Tuesday, September 9, 2008

Review: Water for Elephants by Sara Gruen

I was excited to read Water for Elephants by Sara Gruen, it had all the elements I was looking for, the circus setting, the depression era time period, and I'm not ashamed to say it: the handsome cover. I certainly was not expecting to find such a gem in this light summer reading expedition.

"Oh yes. It's an honor indeed. I'm willing to bet no one else in your neighborhood -- heck, probably the whole city -- can say they've had an elephant in their backyard. Our men here will remove her -- naturally, we'll fix up your garden and compensate you for your produce, too. Would you like us to arrange for a photograph of you and Rosie? Something to show your family and friends?"

Gruen's gritty narrative, told as a series of flashbacks, provides a fictionalized glimpse at circus life in 1930s. Penniless and having just walked out on his exams, Jacob Jankowski finds himself hopping onto a train, like so many other drifters, hoping that it will lead him somewhere better than where he left. Instead he is thrust into a world very different than the Ivy-league shelter as he is employed as the resident veterinarian for the menagerie of a circus. The Benzini Brothers Most Amazing Show, like many other circuses of that time period, was not just home to performers and exotic animals, but to numerous taboos, like prostitution, bootlegging, and shady business practices.

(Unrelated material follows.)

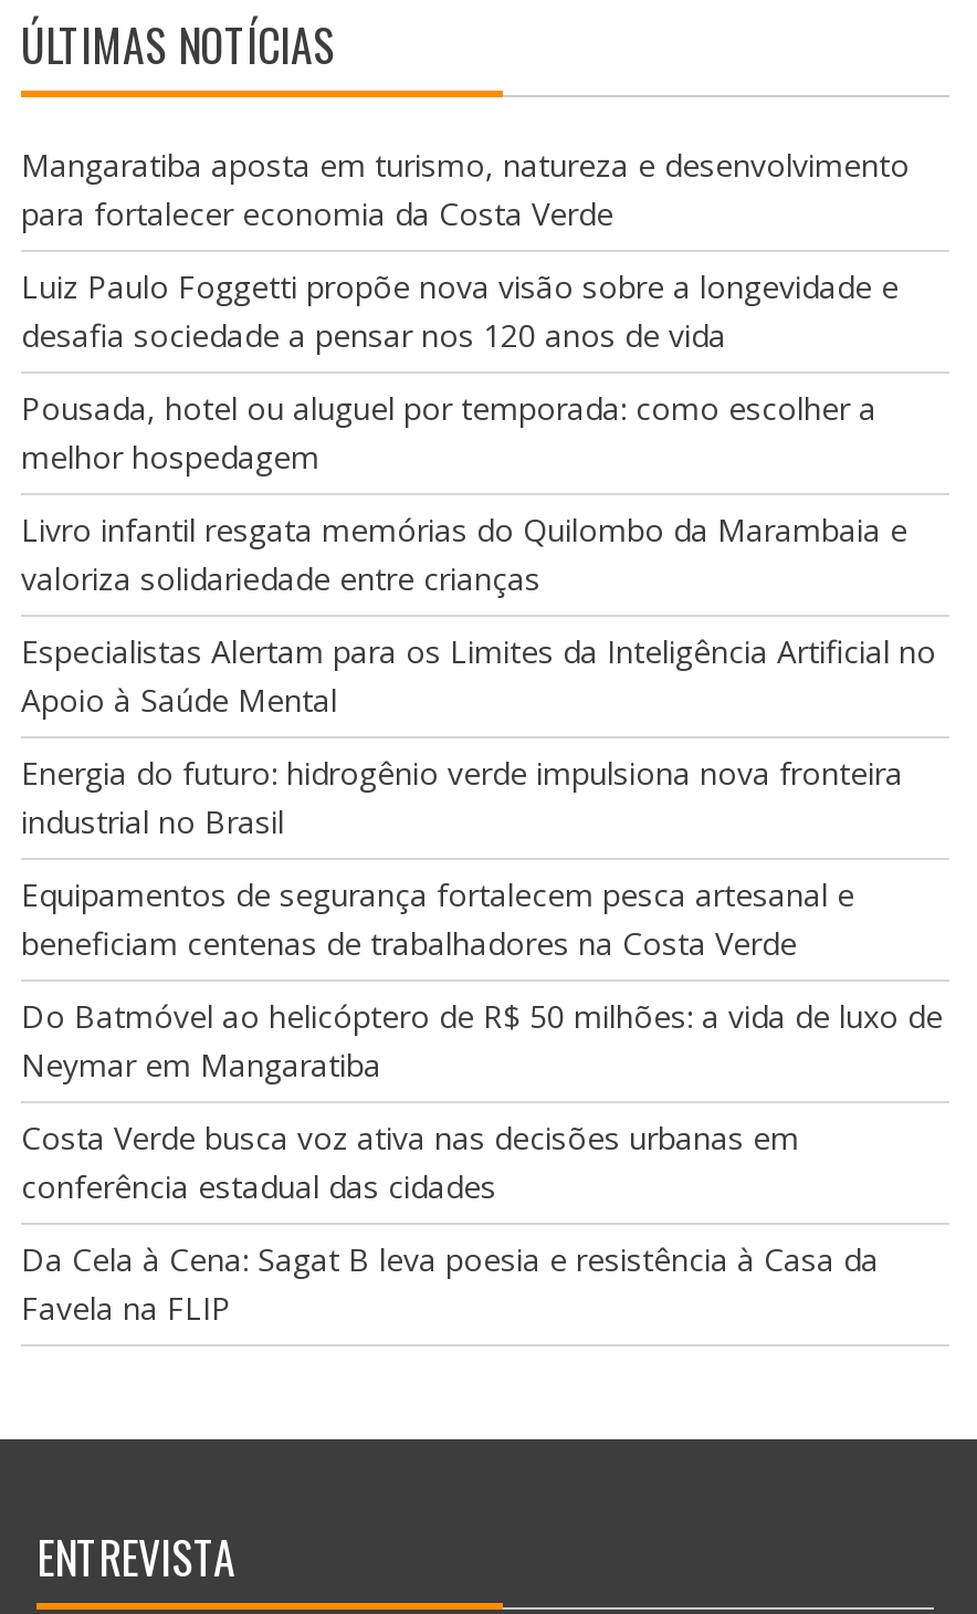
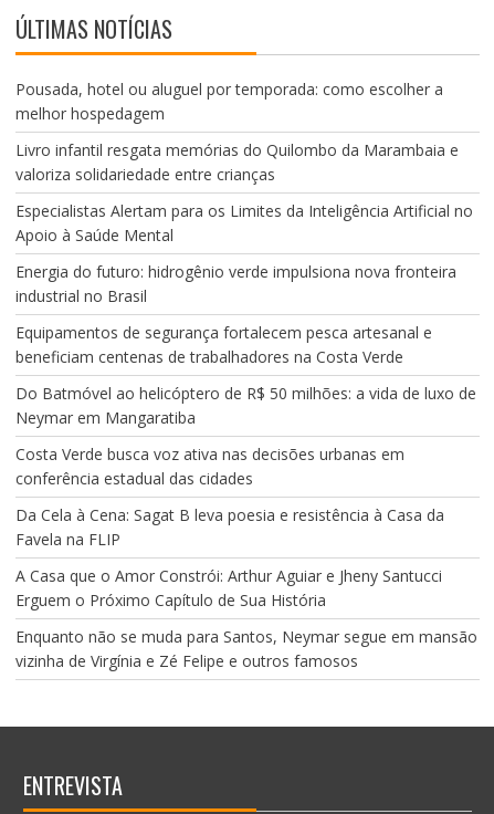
[21,144,910,356] Mangaratiba aposta em turismo, natureza e desenvolvimento | para fortalecer economia da Costa Verde | Luiz Paulo Foggetti propõe nova visão sobre a longevidade e | desafia sociedade a pensar nos 120 anos de vida -> none
moved [21,387,943,1329] -> [15,79,476,550]: Pousada, hotel ou aluguel por temporada: como escolher a | melhor hospedagem | Livro infantil resgata memórias do Quilombo da Marambaia e | ... | Da Cela à Cena: Sagat B leva poesia e resistência à Casa da | Favela na FLIP
none -> [15,565,477,672] A Casa que o Amor Constrói: Arthur Aguiar e Jheny Santucci | Erguem o Próximo Capítulo de Sua História | Enquanto não se muda para Santos, Neymar segue em mansão | vizinha de Virgínia e Zé Felipe e outros famosos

The characters were engaging and well-created and Gruen's descriptions of their actions and emotions as told through the eyes of Jacob carefully navigated you through a gauntlet of emotions, from frustration and anger, to bitter embarrassment. I still feel a bit of a blush when thinking about the aftermath of Jacob's horrifyingly uncomfortable encounter with booze, women, and a clown's revenge.

The unique setting of circus life during the Great Depression provides the perfect touch of history, realism, and surrealism to this tale of a young man's search to find himself in an increasingly mad world. It was a gritty, desperate time in America's history and the shady backdrop of a migratory circus fits well. The descriptions are clear and vibrant and instead of leaving you with the feeling you just sat through a history lesson, you are transported. It was this originality and promise of escape that drew me to reading this book and I was not disappointed.

1 comment:

Cath Brookes said...

Unusual subject matter enlightened me about a topic I knew nothing about. The characters sprang to life in an era when the circus traveled by train and the lives of the performers were creative in their means of existence. Hard and cruel, tender and loving, I fell in love with the characters including the elephants! A great read.